The former Yale history professor noted there is a tendency in the U.S. to overlook the extraordinary contributions that all three nations made on the fateful day.

The Royal Navy was tasked with bottling up the English Channel to keep the German Navy, including U-boat submarines, out.

Bromund said there were 110,000 Royal Navy sailors engaged in the Overlord Operation versus approximately 50,000 for the Americans.

As for the troops going ashore by sea and through airborne drops behind enemies lines, the British made up greater numbers than the U.S. forces (about 81,000 versus almost 75,000), with each nation being assigned two beaches to storm on the Normandy coastline, while the Canadians had one.

Bromund pointed out that Canada — with about 11 million people at the time — had less than one-quarter of the United Kingdom’s population, and one-tenth that of the U.S., so its per capita contribution of soldiers to D-Day (totaling 21,400) far outpaced either of its allies.

Waiting to oppose the allied forces were 40,000 German troops in heavily reinforced defense positions. Traditionally, military planners have considered it takes at least three soldiers in the offense to take out every one entrenched in the defense.

Supreme Allied Commander Gen. Dwight D. Eisenhower went to speak with paratroopers from the 101st Airborne on the evening of June 5 before they loaded their planes bound for Normandy’s shores.
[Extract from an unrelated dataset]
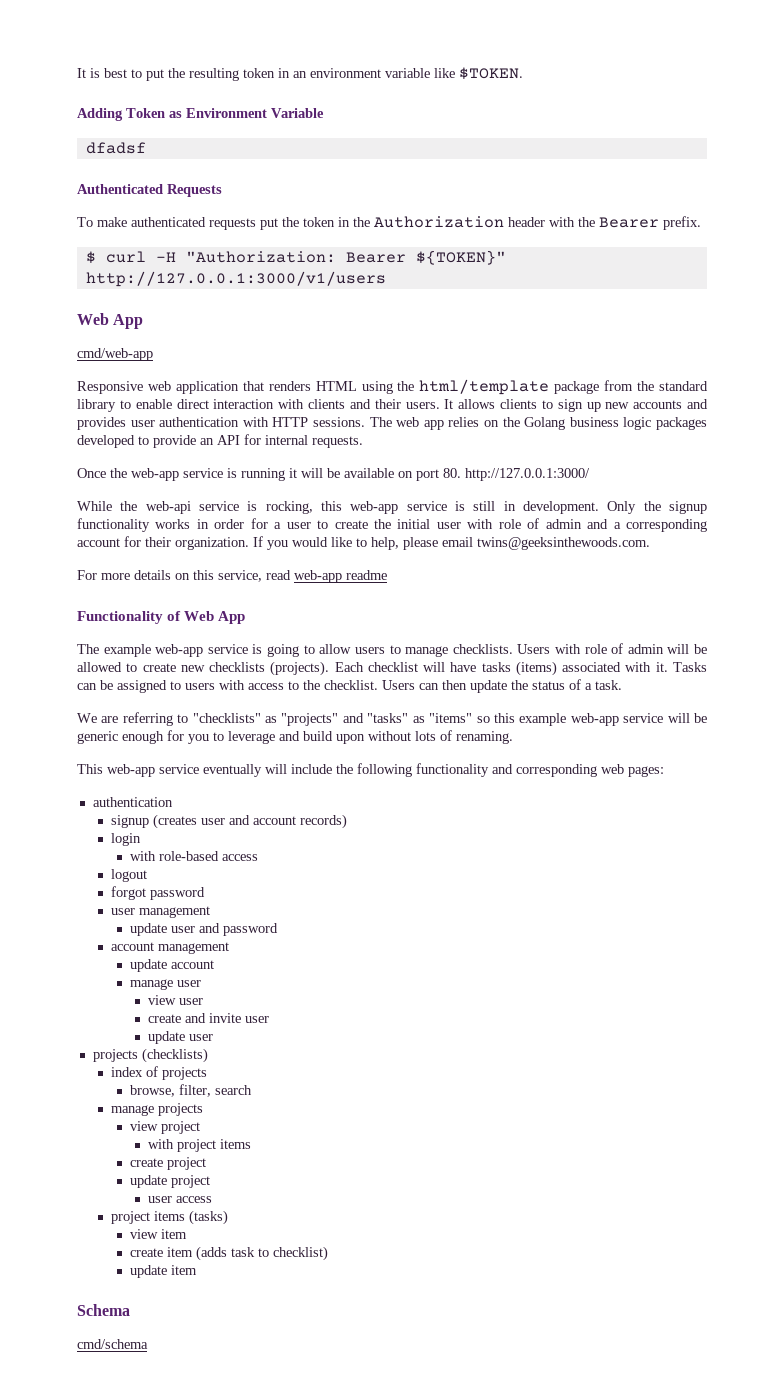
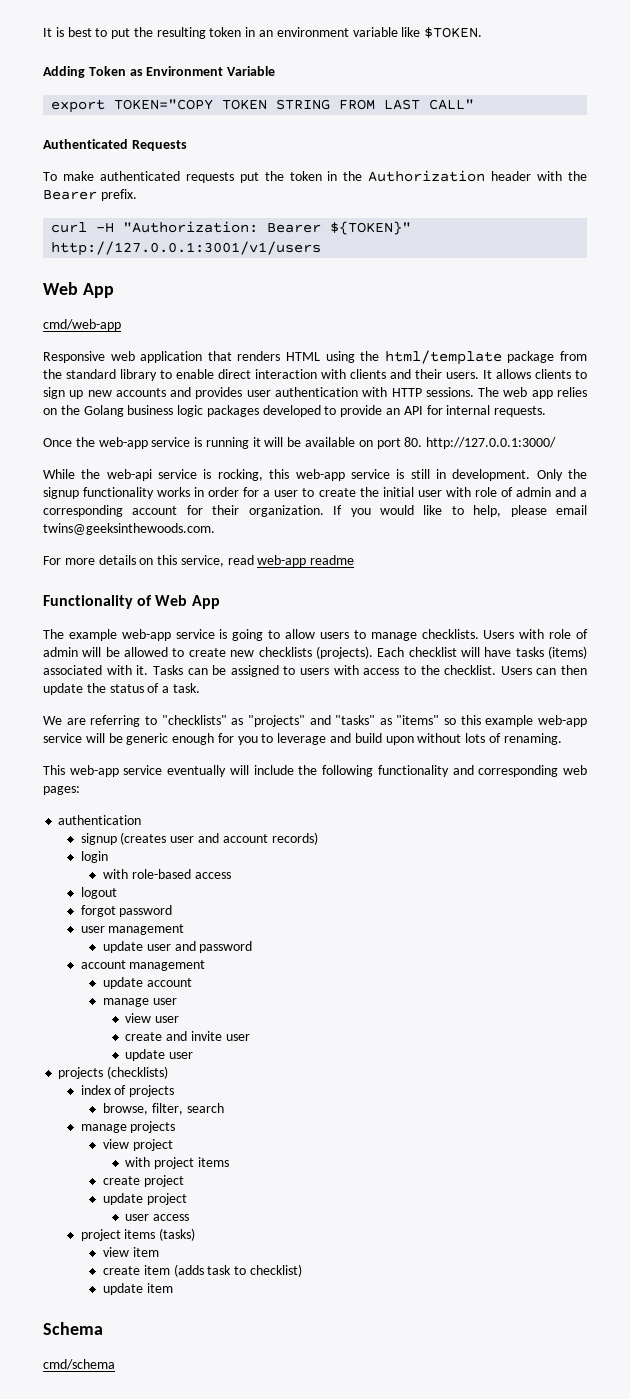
[85,142,146,154] dfadsf -> [51,99,475,113] export TOKEN="COPY TOKEN STRING FROM LAST CALL"
[85,251,96,264] $ -> (137, 195) none
[85,271,386,287] http://127.0.0.1:3000/v1/users -> [51,241,322,256] http://127.0.0.1:3001/v1/users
As tens of thousands of Allied soldiers crossed the English Channel by ship, Eisenhower issued his Order of the Day to all military personnel participating in Operation Overlord.

“Soldiers, Sailors, and Airmen of the Allied Expeditionary Force! You are about to embark upon the Great Crusade, toward which we have striven these many months. The eyes of the world are upon you. The hopes and prayers of liberty-loving people everywhere march with you,” Eisenhower wrote.

“In company with our brave Allies and brothers-in-arms on other Fronts, you will bring about the destruction of the German War Machine, the elimination of Nazi tyranny over the oppressed peoples of Europe, and security for ourselves and a free world,” he continued. “But this is the year 1944. Much has happened since the Nazi triumphs of 1940-41.”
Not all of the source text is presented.